This study illustrates several findings with respect to the activities of respiratory pump and UA muscles at sleep onset. The first was that both phasic Di activity and phasic and tonic TP activities were reduced in sleep compared with wakefulness. This conclusion only applies to the sleep-onset period during which our subjects were studied. Because the subjects were woken once stable sleep had become established, the results could not be applied to differences between stable sleep and wakefulness. The discrepancy between our study and others that have found Di activity to be higher, or the same, in sleep than in wakefulness (8, 22) is likely to be due to recruitment of the Di if sleep is allowed to progress undisturbed after the initial fall in Di activity at the transition from alpha  to theta . The TP findings are consistent with those of Wheatley et al. (27) and Tangel et al. (24), who found that TP activity was lower in stable sleep than in wakefulness. Other studies have shown that overall GG activity is the same in stable sleep as in stable wakefulness (23, 24, 30), which is consistent with our data.

The second and more important finding of this study relates to the detailed examination of the changes in respiratory muscles. This has shown that the phasic activities of all muscles decreased within a few breaths of a change from alpha  to theta  EEG activity and that the tonic activity of TP also decreased. Not only did GG activity fall abruptly but it had recruitment that occurred within five breaths of the transition, so that the level of GG activity in theta  was the same as in alpha . This is consistent with the idea that GG activity is important for maintaining a patent UA in sleep (24); if GG was not recruited during sleep, then UAR would rise further and the UA would be subject to collapse and, possibly, closure.
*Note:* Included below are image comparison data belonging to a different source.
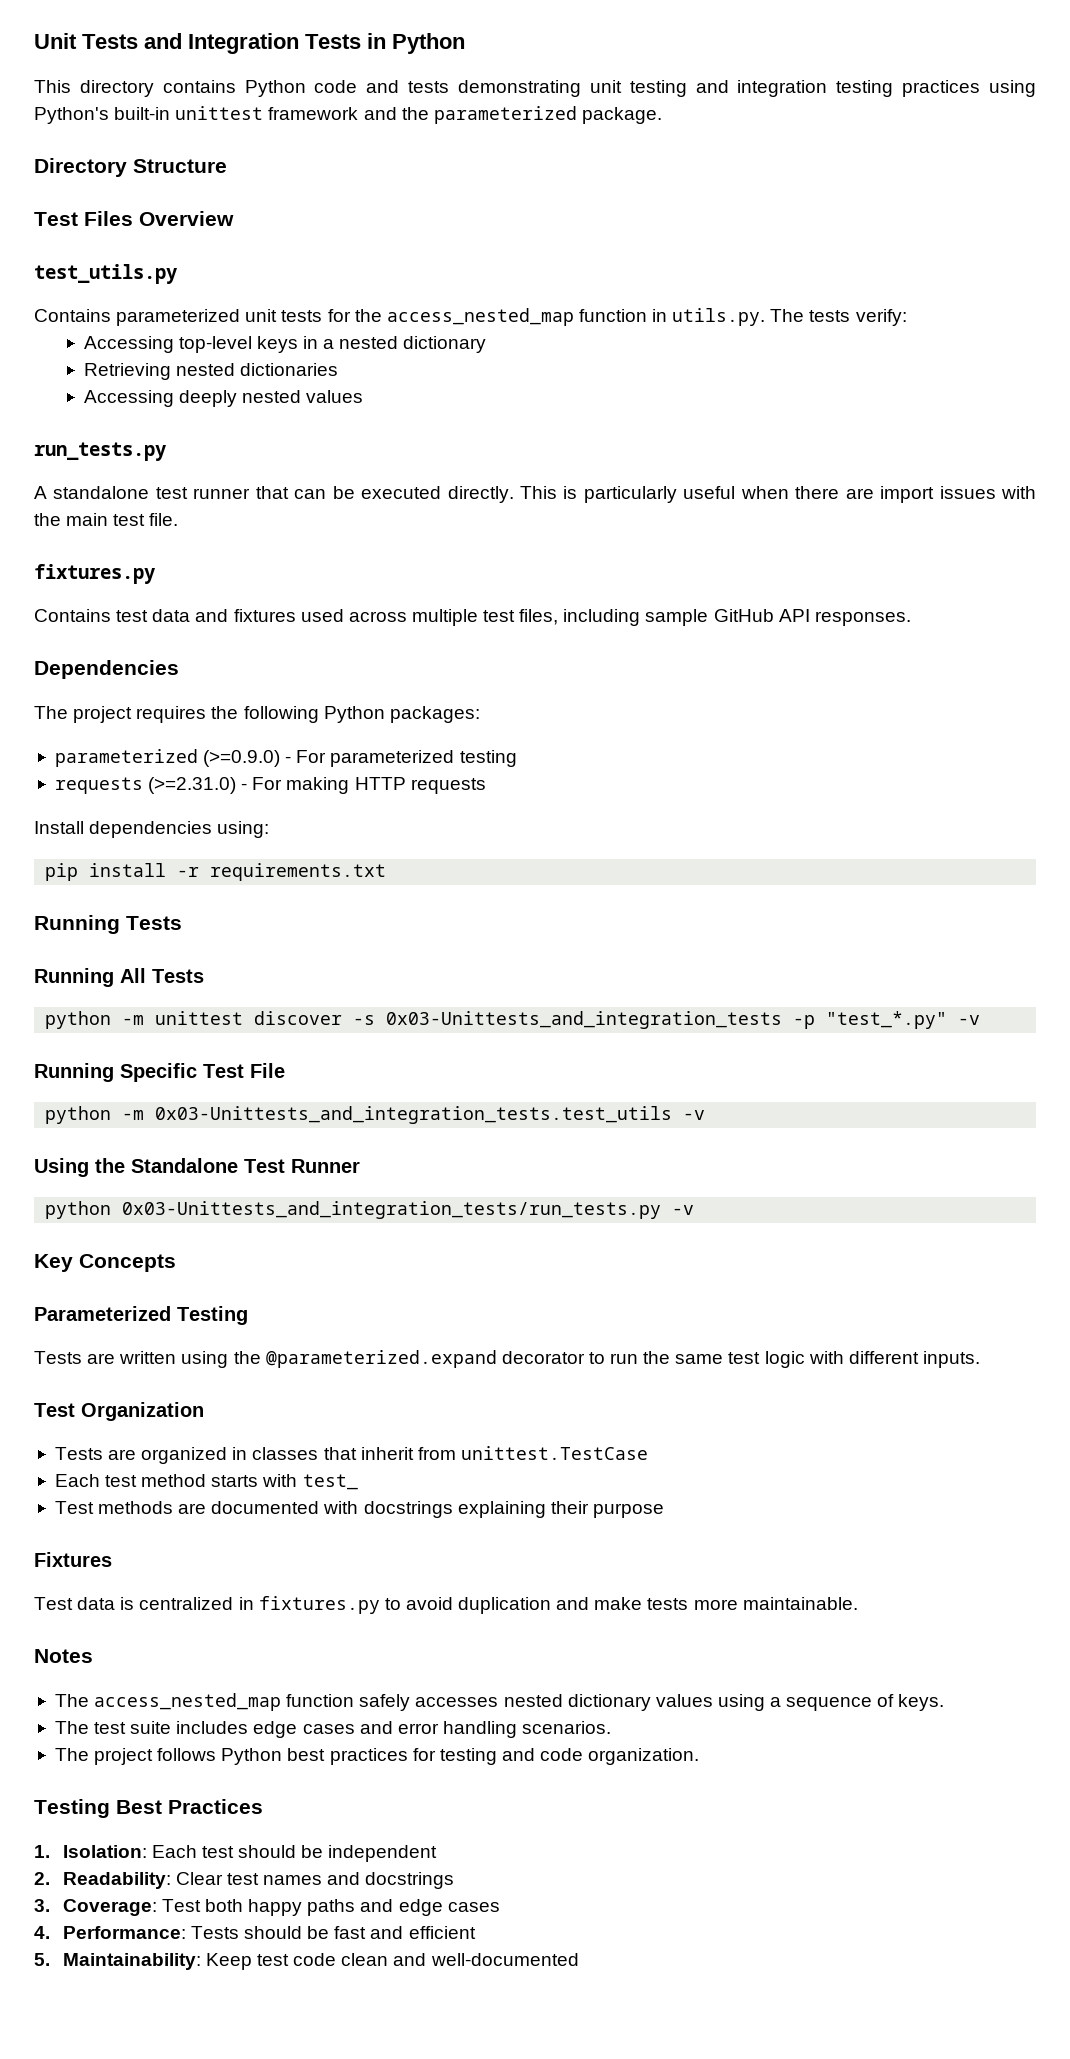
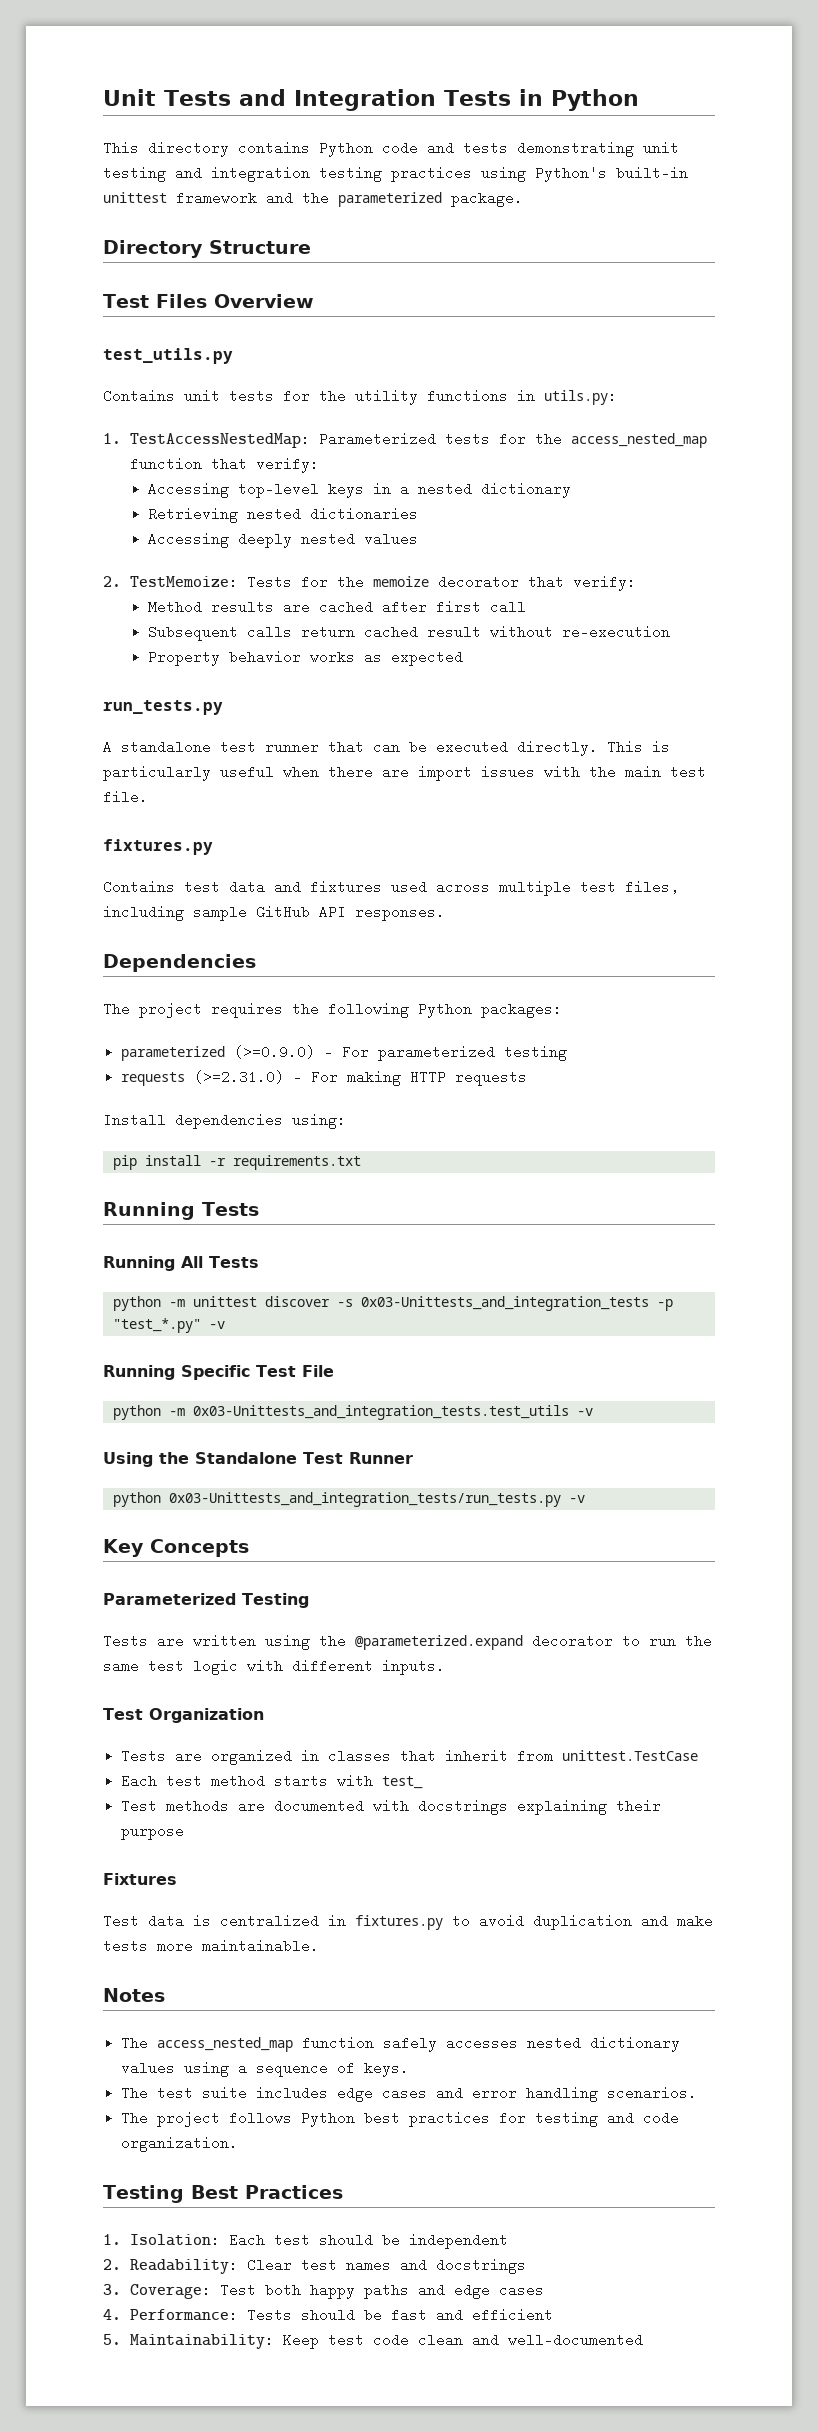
- Contains parameterized unit tests for the access_nested_map function in utils.py. The tests verify:
+ Contains unit tests for the utility functions in utils.py:
+ 1. TestAccessNestedMap: Parameterized tests for the access_nested_map function that verify:
+ 2. TestMemoize: Tests for the memoize decorator that verify:
+ Method results are cached after first call
+ Subsequent calls return cached result without re-execution
+ Property behavior works as expected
We do not have data to explain the mechanism of recruitment of GG following its initial fall but, consistently with others, we speculate that GG is recruited in response to increasing negative UA pressure and/or rising CO2. The response of GG to negative UA pressure is delayed in sleep and is variable between studies and between subjects within studies (26). An increase in activity in response to CO2 has been shown in GG in humans (1), in GG in rabbits (2), and in the hypoglossal nerve in cats (3). In contrast to GG, TP activity did not recover over 20 breaths following a transition.
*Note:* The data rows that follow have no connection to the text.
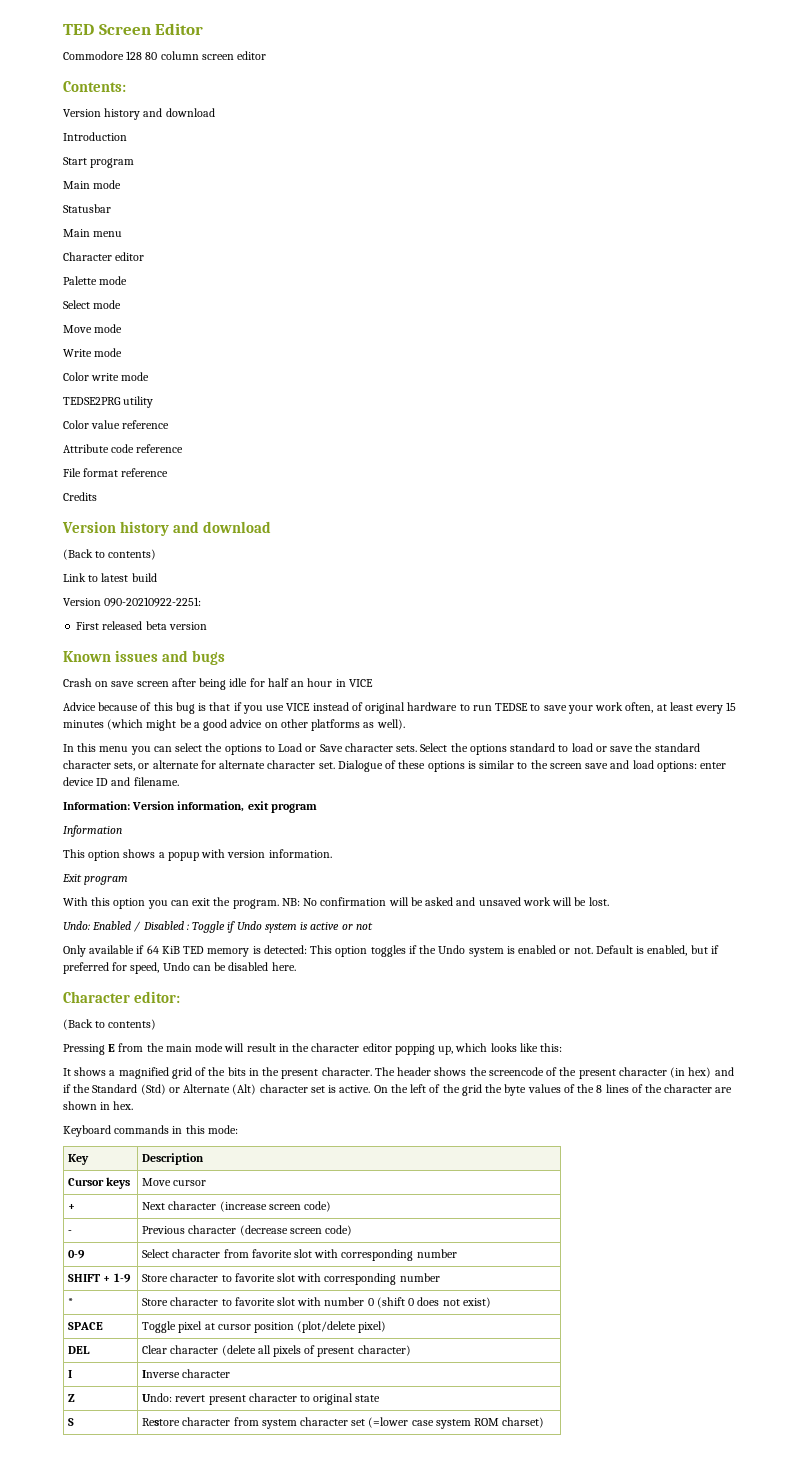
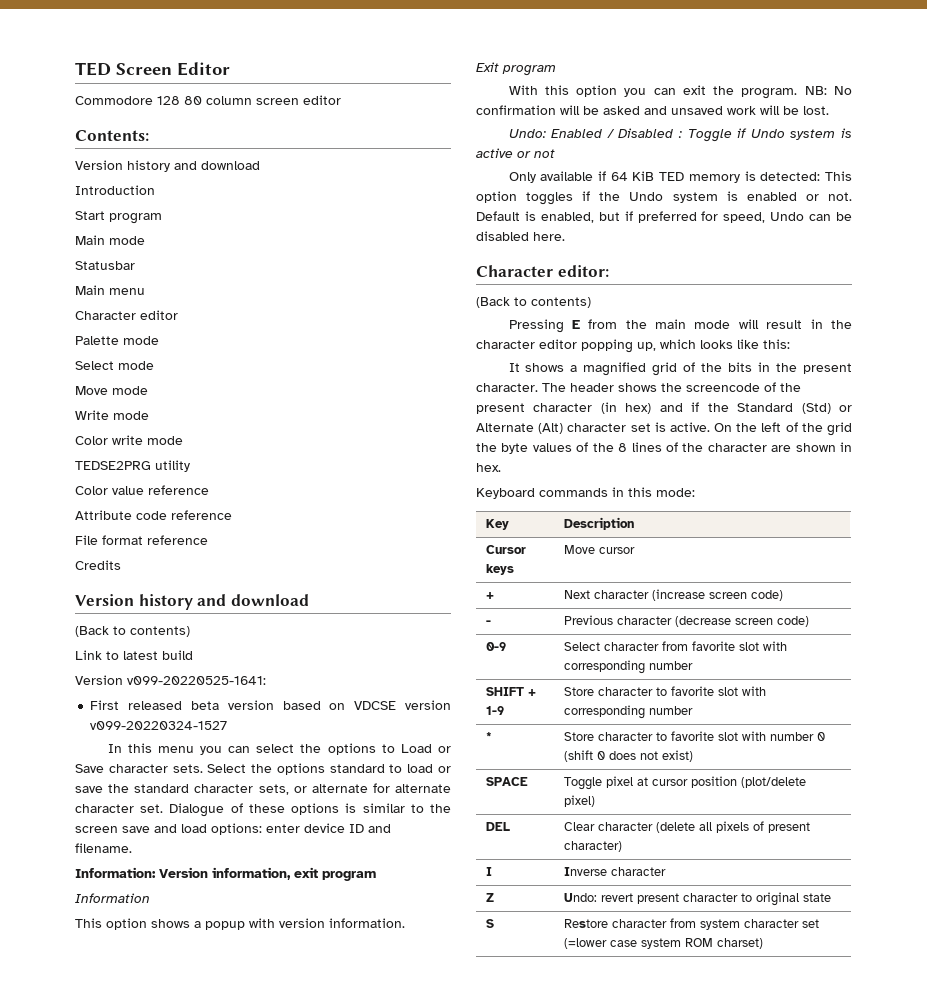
- Version 090-20210922-2251:
+ Version v099-20220525-1641:
- First released beta version
- Known issues and bugs
- Crash on save screen after being idle for half an hour in VICE
- Advice because of this bug is that if you use VICE instead of original hardware to run TEDSE to save your work often, at least every 15 minutes (which might be a good advice on other platforms as well).
+ First released beta version based on VDCSE version v099-20220324-1527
At theta  to alpha  transitions, there were abrupt increases in the activities of Di, GG, and TP, particularly in phase 3. As these changes occurred within a few breaths of a change from alpha  to theta and from theta  to alpha , it is likely that state had a direct influence on the activities of these muscles. This supports the notion of the wakefulness stimulus having a direct influence on the activities of respiratory muscles (both pump and UA) during wakefulness, so that, when it is withdrawn in sleep, respiratory muscle activity falls. Because the wakefulness stimulus returns with alpha  activity, the activities of these muscles increase. It is not possible in this study to determine how the wakefulness stimulus exerts its influence on the respiratory muscles, but as discussed below it could be by altering the ventilatory sensitivity and/or set point to CO2.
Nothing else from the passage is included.